I wonder if someone could help me with a sublimation transfer? I have the Richoh GX 5050N, which I love, but of course it doesn't print larger than legal size. I have need, on occasion, to print larger sublimation transfers. Right now I am making a small cocktail table which is a 13 inch diameter circle. My heat press can handle the large size just not the printer. Is there a way to print two halves on smaller paper,tape them together (very carefully) and press or do I need one single transfer? 

Thanks very much in advance

Deborah

PS i really appreciate this forum. I am learning alot


----------



## veedub3 (Mar 29, 2007)

Here is a post that may help you. It was done with Jpss paper but I am sure it will work with any paper really.

He made a large oversize print with Mr. Poster software using several sheets of transfer paper.

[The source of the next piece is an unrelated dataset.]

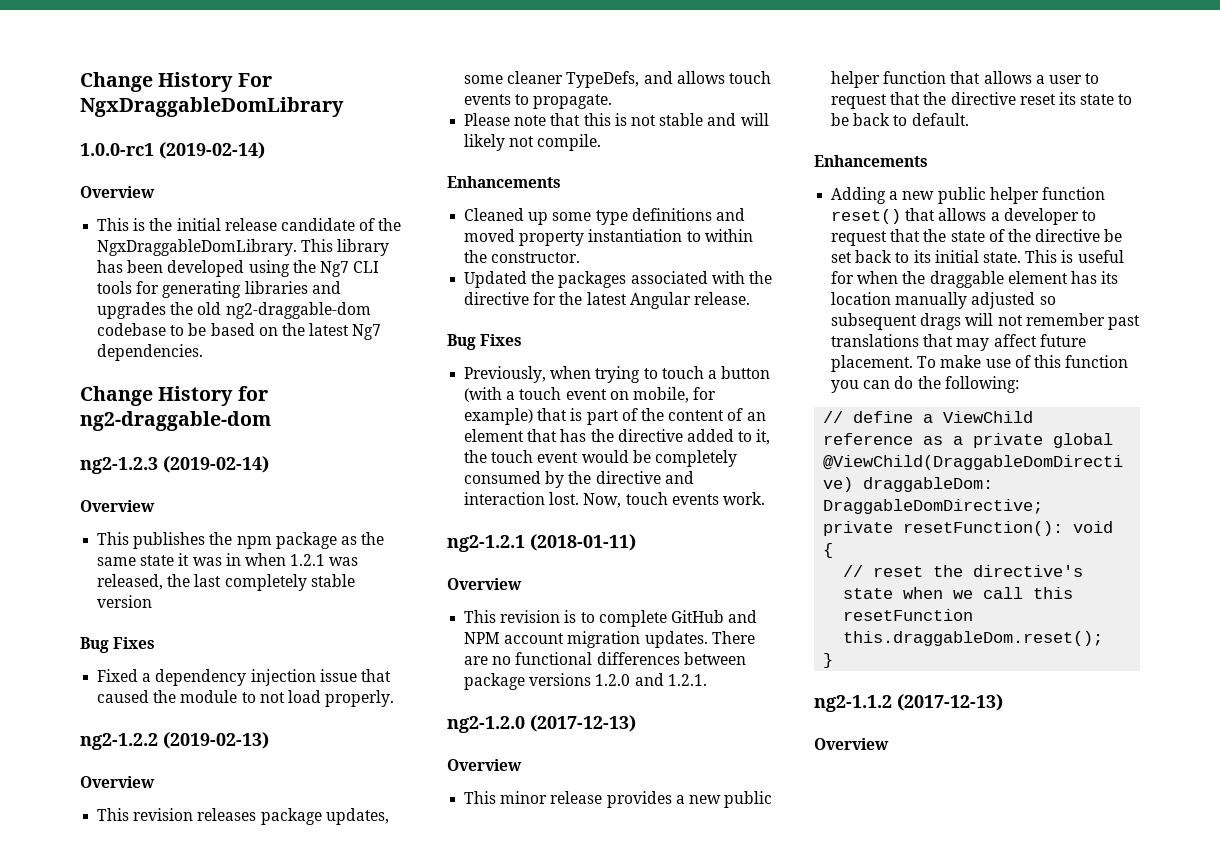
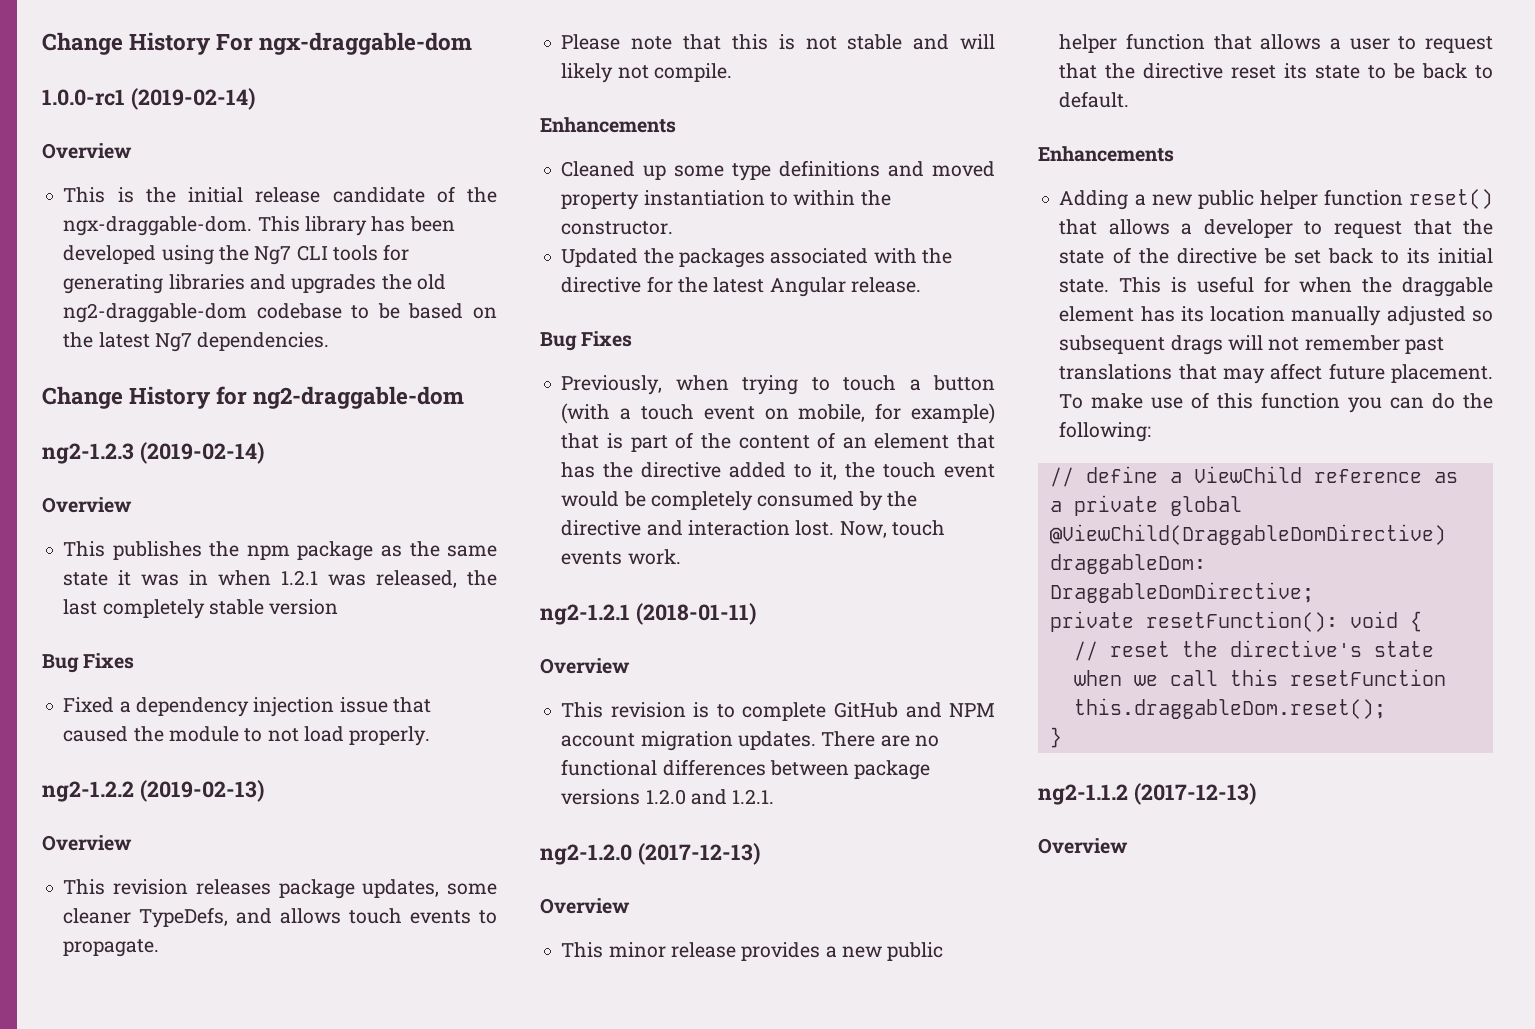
[80,97,344,117] NgxDraggableDomLibrary -> [259,32,473,55] ngx-draggable-dom
[97,239,298,256] NgxDraggableDomLibrary. -> [63,216,253,236] ngx-draggable-dom.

http://www.t-shirtforums.com/inkjet-heat-transfer-paper/t73475.html

Katrina


----------



## BigBear (Aug 15, 2007)

It is virtually impossible to tape two sub prints together and not be able to see where they are joined, after sublimating. Can you do it- yes.


----------



## CUSTOM UK (Jun 28, 2008)

I have tried this myself some time ago, on a smaller item I needed to 'pivot'. Jack is quite right that you can still see where they join in the finished output. Without a narrow white border around your image, the colour can bleed around the edges of the transfer paper giving unwanted results.


----------